BEGIN Information given

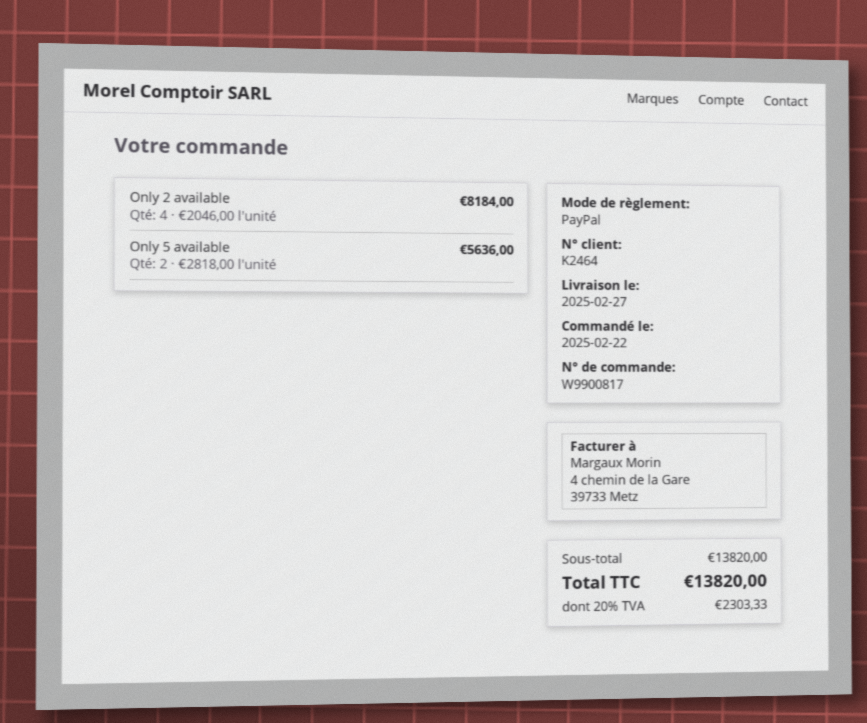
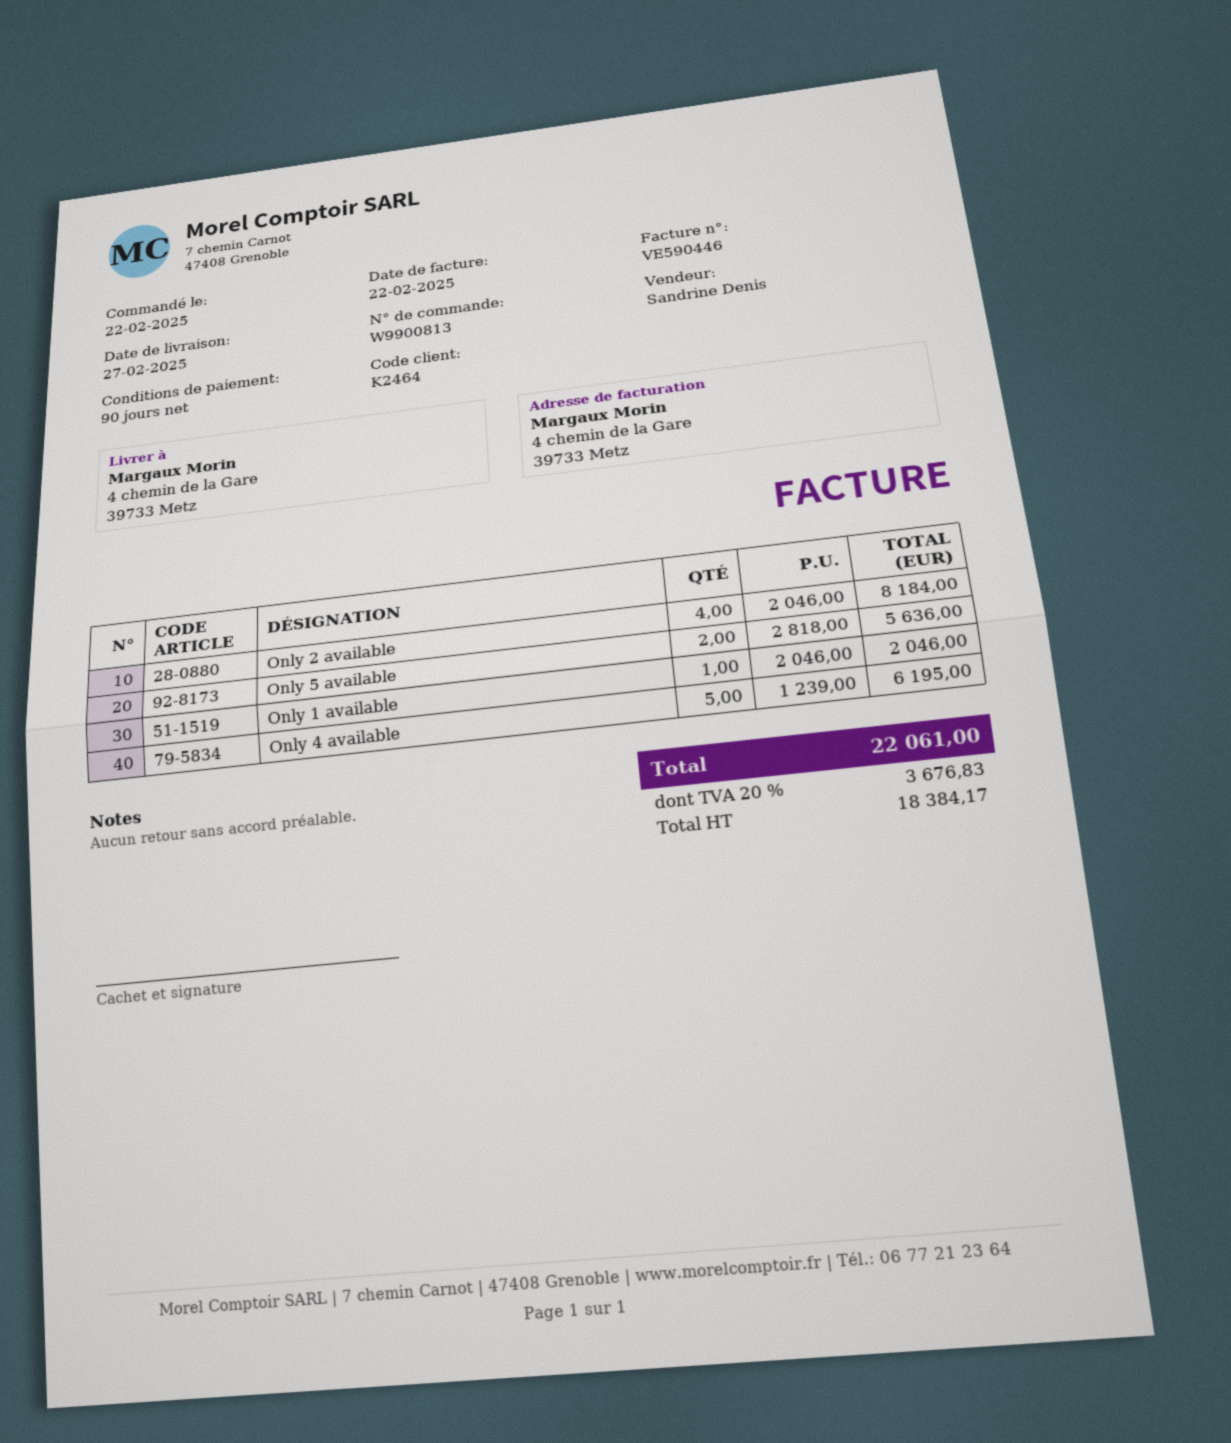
order number: W9900817 -> W9900813
Only 1 available: none -> 1 x 2046.00 = 2046.00
Only 4 available: none -> 5 x 1239.00 = 6195.00
tax: 20% = 2303.33 -> 20% = 3676.83
total: 13820.00 -> 22061.00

END Information given

## Task goal
In the entries above, find each line with "none" and copy it.

## Response to the exercise
Only 1 available: none -> 1 x 2046.00 = 2046.00
Only 4 available: none -> 5 x 1239.00 = 6195.00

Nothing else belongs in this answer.